Я не понимал с какой такой радости нас кормили на убой  и весь вечер, и всю бессонную ночь, устроившись на верхней «полке» думал, думал, зачем нас сюда привезли, и кто эти люди, но ответа не находил, все прояснилось только через несколько дней, но до этого произошло много событий о некоторых из которых надо рассказать особо, поскольку они сыграли большую роль в моей дальнейшей судьбе.
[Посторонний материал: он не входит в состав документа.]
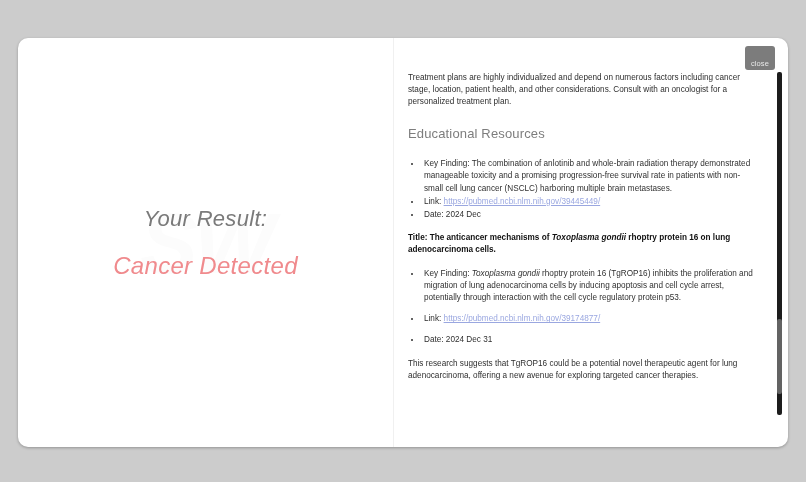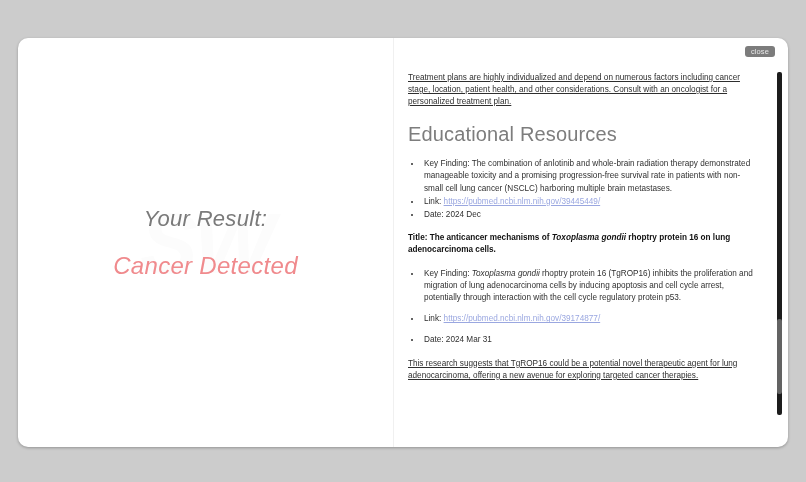"close" #close-btn { padding: 0 6px -> 12px 6px }
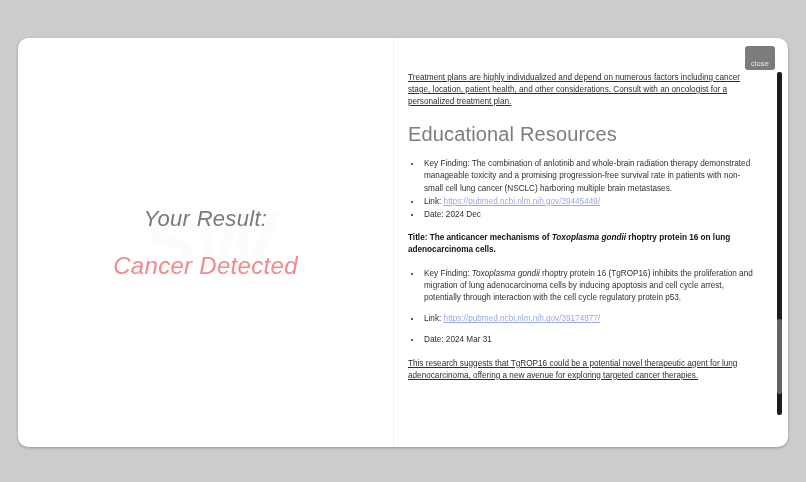"Treatment plans are highly" .para { text-decoration: underline -> none }
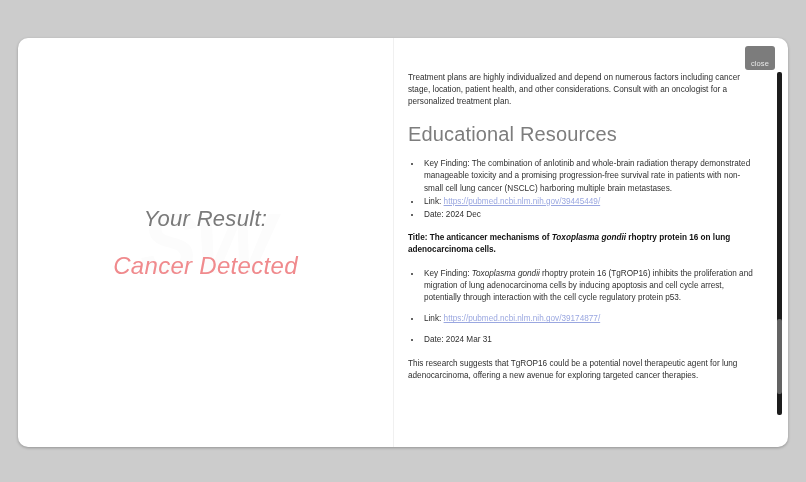"Educational Resources" h2.section-heading { font-size: 20px -> 13px }
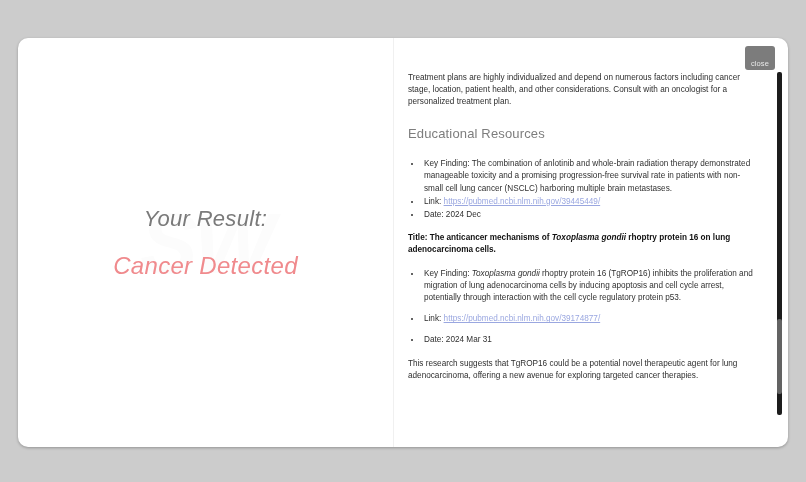"2024 Mar 31" span { text: Mar -> Dec }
Когда отец Бронислав говорит мне о Боге и о том, что все в руках Господа, мне хочется рассмеяться, честное слово. Ну, разве можно поверить в то, что мальчик из благополучной богатой семьи, который увлекался компьютерными играми, красивыми машинами, математикой и финансами, который никогда в детстве и оружия-то в руках не держал, превратился вдруг в киллера,  да разве бы Господь допустил это, разве бы он допустил?! Нет, не верю я в эти все сказки, все делают люди, и делают исходя только из своих корыстных побуждений, или стремления получить как можно больше удовольствия от всего, жажда удовольствия – вот что главное. А все остальное, совесть там, религию,  придумали мудоломы, которые стремятся держать человечество в узде и управлять человеком. Стрелять, да я и воздушки-то в руках никогда не держал, а не то что снайперской винтовки или береты, но выжить захочешь, и не то делать научишься. Впервые эта моя способность видеть в темноте открылась именно там на острове, как вы понимаете, способность уникальная, очень нужная для некоторых видов де6ятельности, особенно для такого как заказное убийство, но подождите, дайте-ка я расскажу все по порядку.